Edit tracking data
>>>

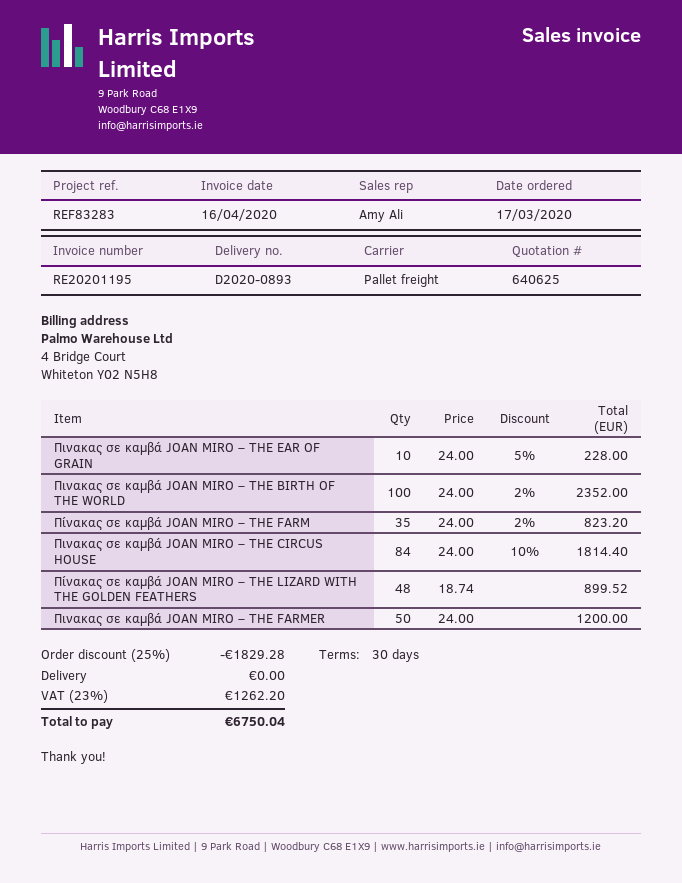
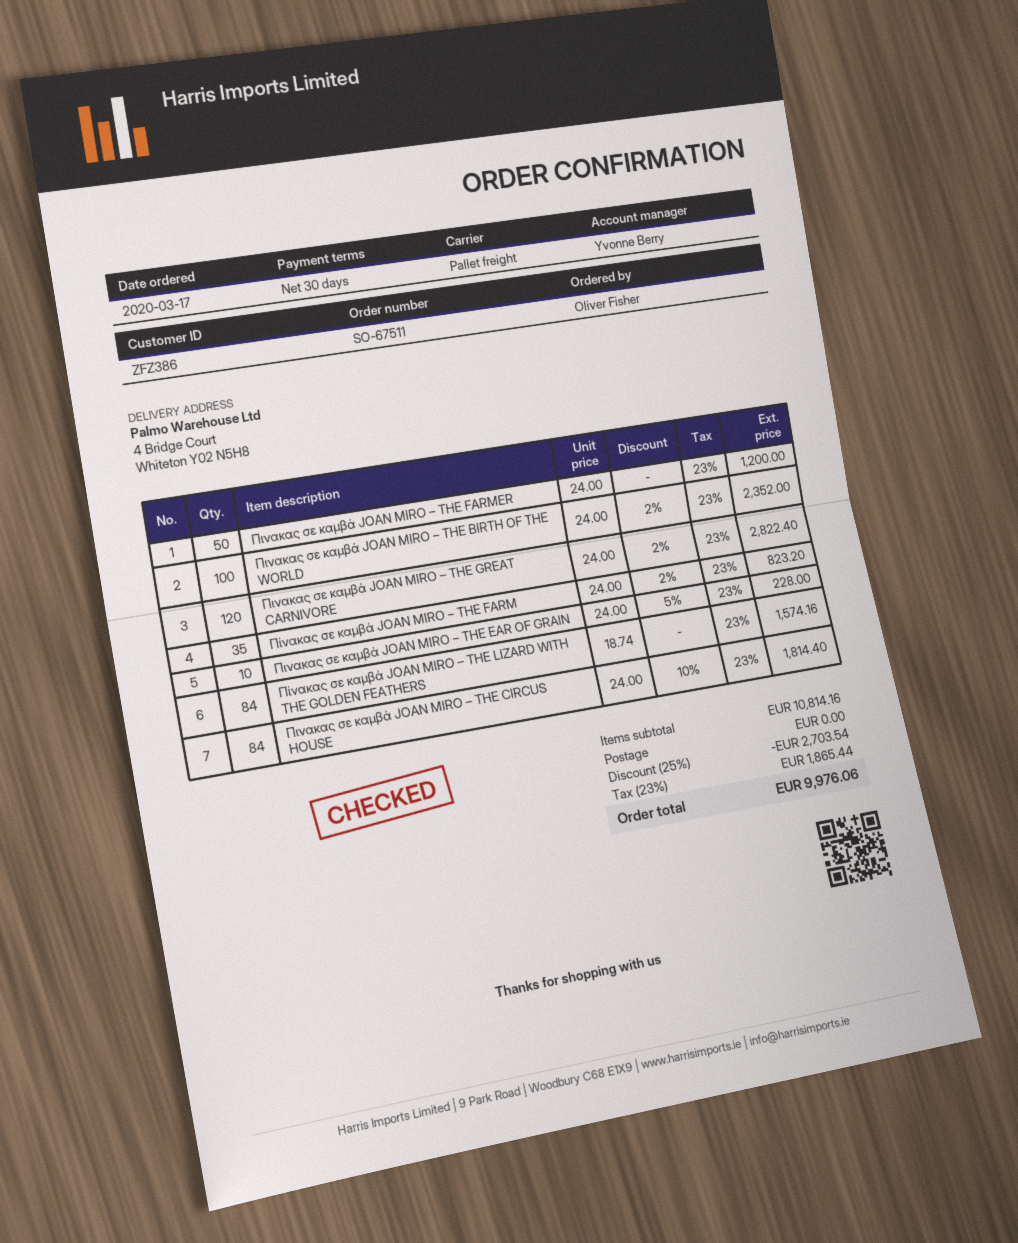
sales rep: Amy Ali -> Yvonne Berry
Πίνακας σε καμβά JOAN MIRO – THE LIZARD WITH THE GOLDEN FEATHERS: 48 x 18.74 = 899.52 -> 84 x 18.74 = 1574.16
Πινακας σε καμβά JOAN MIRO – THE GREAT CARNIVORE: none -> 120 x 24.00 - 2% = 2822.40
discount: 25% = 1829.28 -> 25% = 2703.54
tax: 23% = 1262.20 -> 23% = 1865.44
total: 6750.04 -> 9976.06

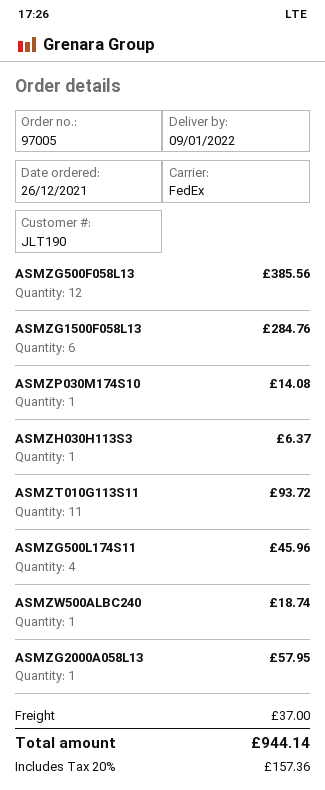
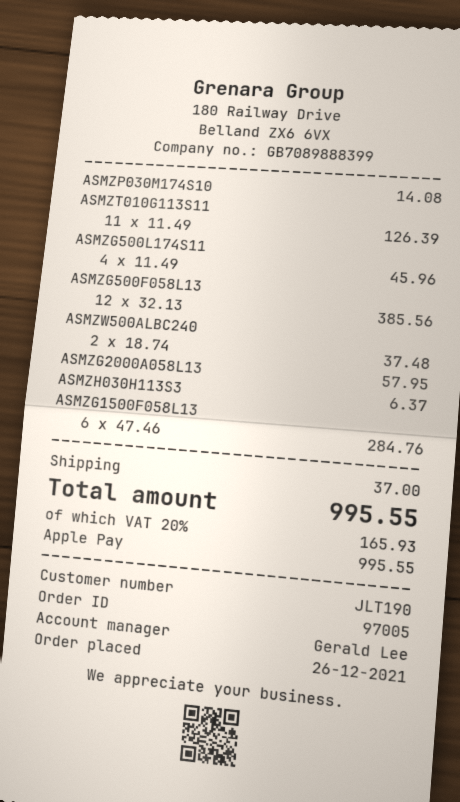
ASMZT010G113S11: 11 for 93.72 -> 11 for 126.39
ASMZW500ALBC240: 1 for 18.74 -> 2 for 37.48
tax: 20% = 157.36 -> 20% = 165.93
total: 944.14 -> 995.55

<<<
>>>

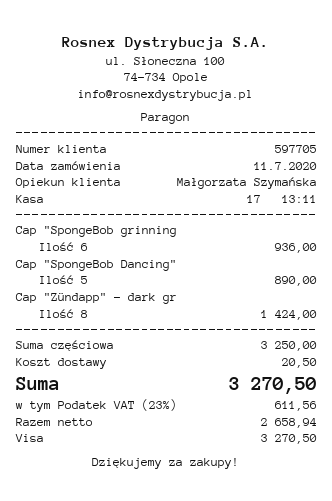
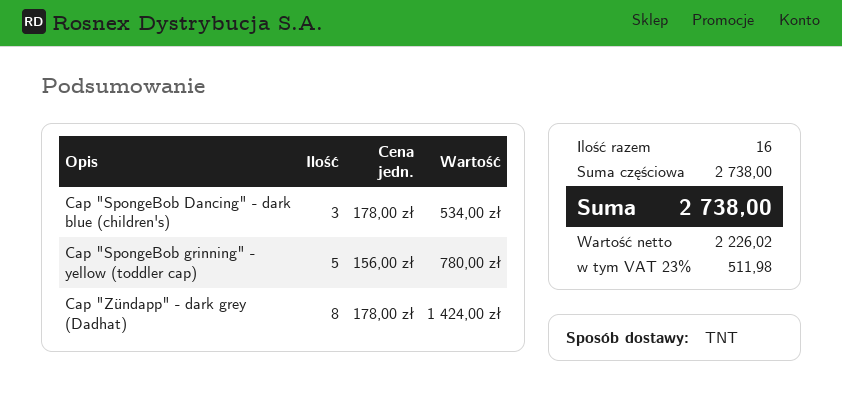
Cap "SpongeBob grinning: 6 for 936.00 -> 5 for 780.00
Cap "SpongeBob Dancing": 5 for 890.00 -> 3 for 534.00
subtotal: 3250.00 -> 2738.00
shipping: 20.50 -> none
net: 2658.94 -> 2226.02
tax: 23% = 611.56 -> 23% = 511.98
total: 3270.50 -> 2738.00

<<<

## [Task description]
Could you reproduce, exactly, every line above from the line with "shipping: 20.50 -> none" to the line with "total: 3270.50 -> 2738.00", and no other line? Both ends count.

## [Task answer]
shipping: 20.50 -> none
net: 2658.94 -> 2226.02
tax: 23% = 611.56 -> 23% = 511.98
total: 3270.50 -> 2738.00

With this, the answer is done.